Indeed, there was an unlicensed cheat device released by a company called Galoob called the Game Genie; it was gold, and there's one in my basement gathering dust. The Game Genie would actually modify the contents of a game's RAM as you played it and allow you to get infinite weapons, infinite lives, skip levels, become invincible, and do all manner of cheating. Does this ruin the game? Perhaps it does, but NES games being as hard as they were, most of the kids I knew had one.

Drugs like cocaine (which has not been mentioned exhaustively enough in this book, in my opinion), offer a way to cheat at happiness for a time. Surely many of the people who could afford cocaine were not happy people; this was to be expected. It may be better to cry in a Lamborghini that it is to cry in a Ford Pinto, but for the person who wants a quick cheat to get some happiness, cocaine was where it was at.

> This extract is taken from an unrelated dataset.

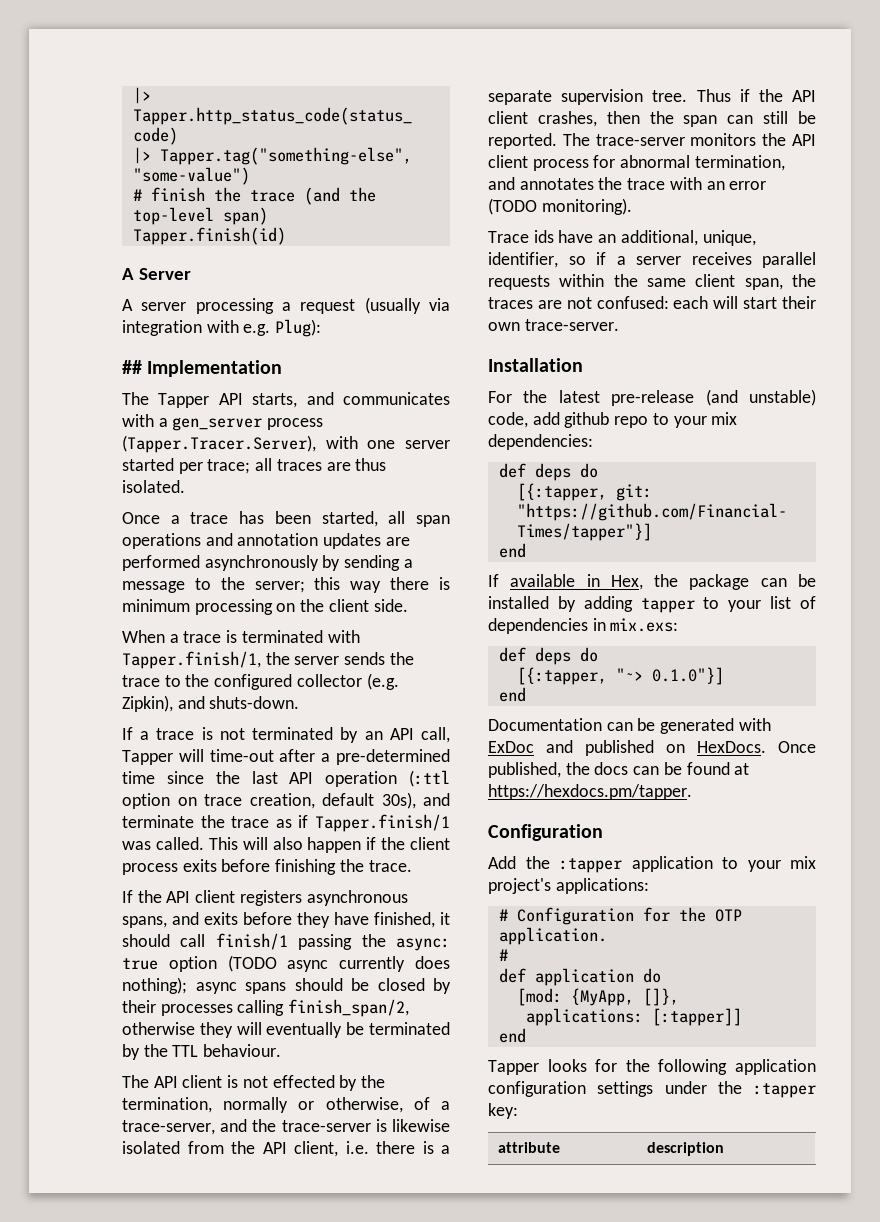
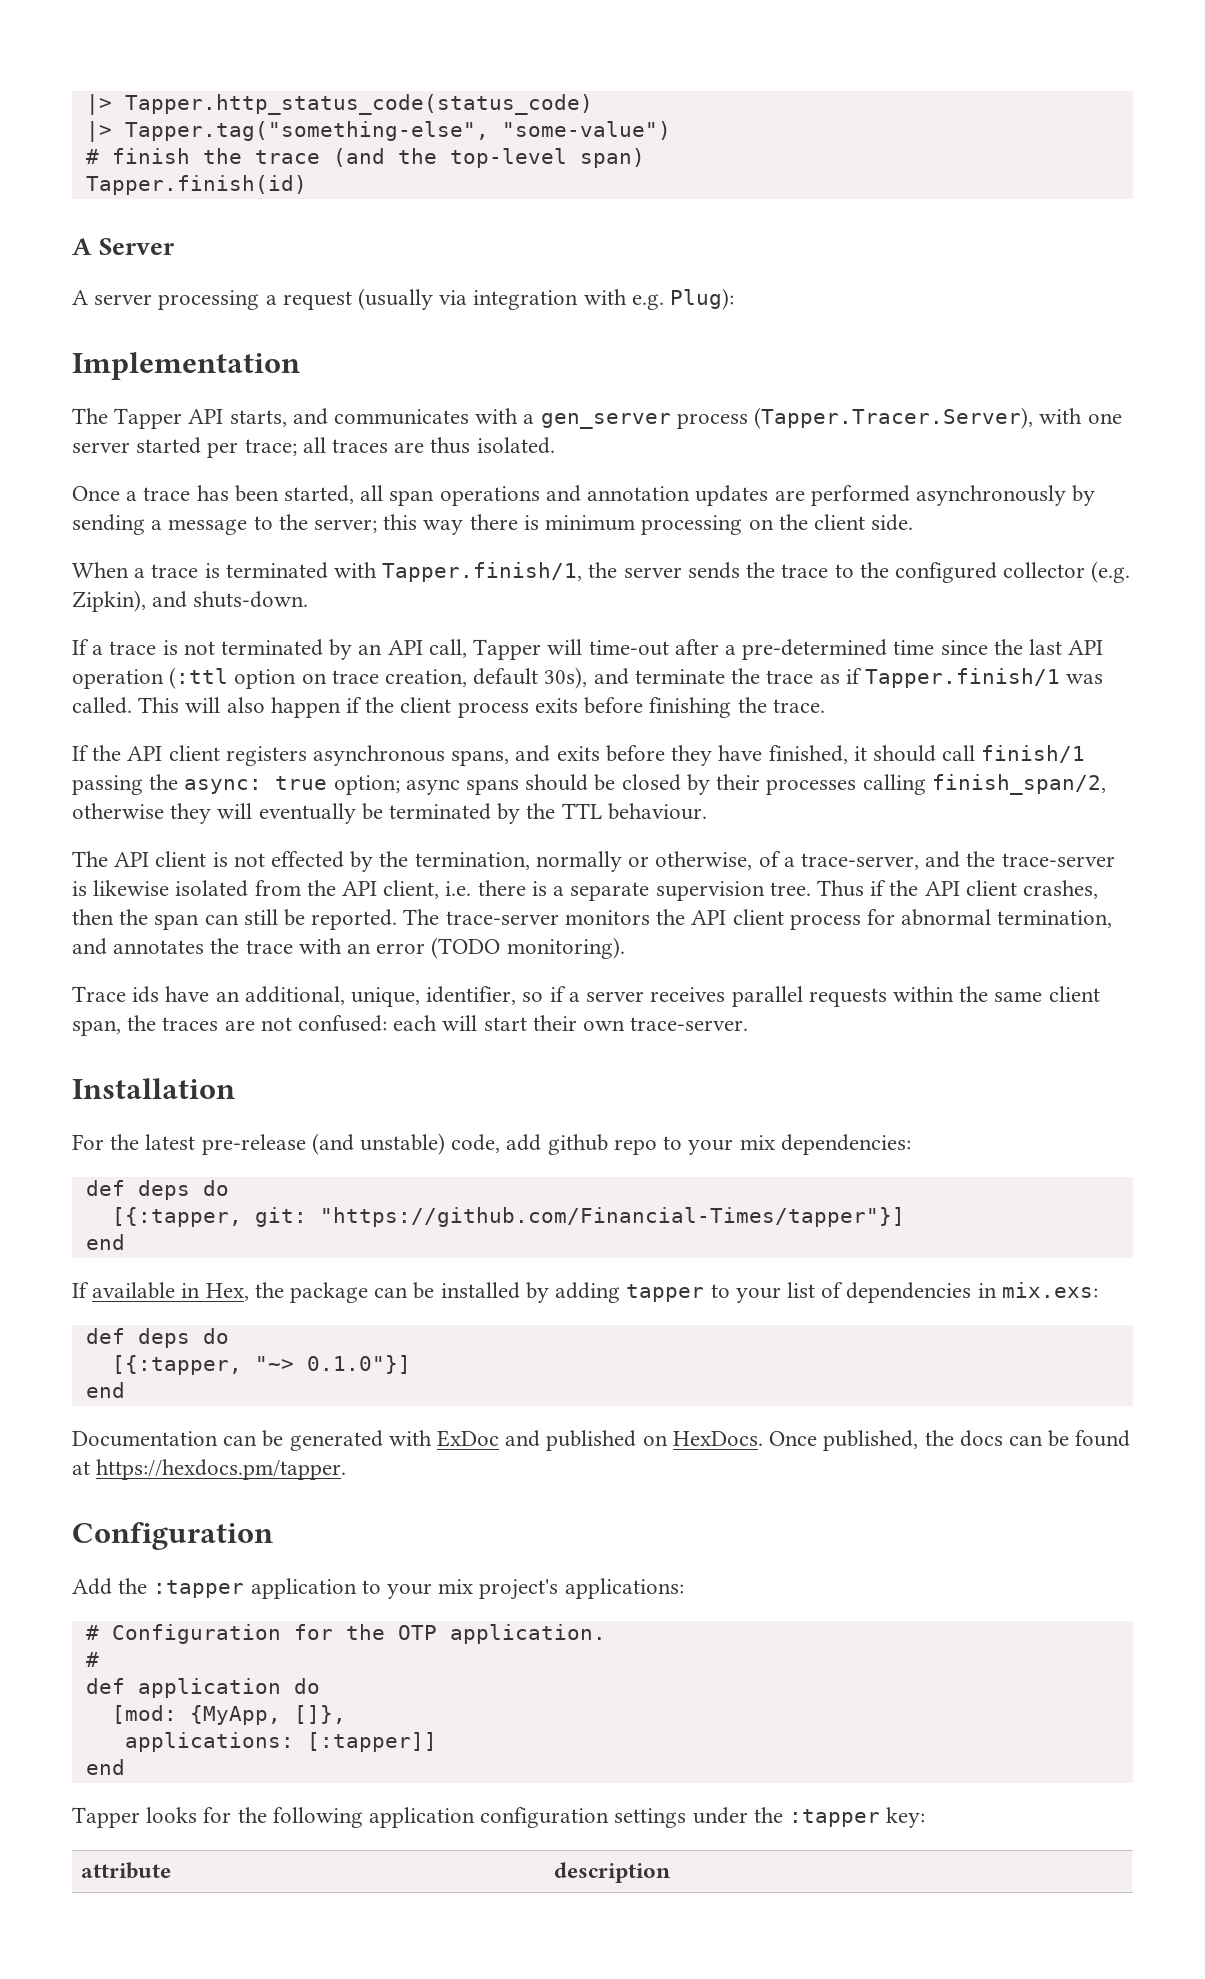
- ## Implementation
+ Implementation
- If the API client registers asynchronous spans, and exits before they have finished, it should call finish/1 passing the async: true option (TODO async currently does nothing); async spans should be closed by their processes calling finish_span/2, otherwise they will eventually be terminated by the TTL behaviour.
+ If the API client registers asynchronous spans, and exits before they have finished, it should call finish/1 passing the async: true option; async spans should be closed by their processes calling finish_span/2, otherwise they will eventually be terminated by the TTL behaviour.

I even heard that the CIA might have been funding some Sandinista rebels in Nicaragua with black money obtained by helping drug smugglers to funnel cocaine into California. But usually, it seems that the CIA were on the side of the machines, in the sense of The Terminator. The CIA was an arm of the capitalist machine in the Cold War, and the Nintendo that we all knew and loved would keep us fighting machines all through our childhood. Was it our fate that we would grow up and have to fight for our survival against our own machines? Things look like they may turn out that way, but no one knows the future except true seers (if they exist, that is).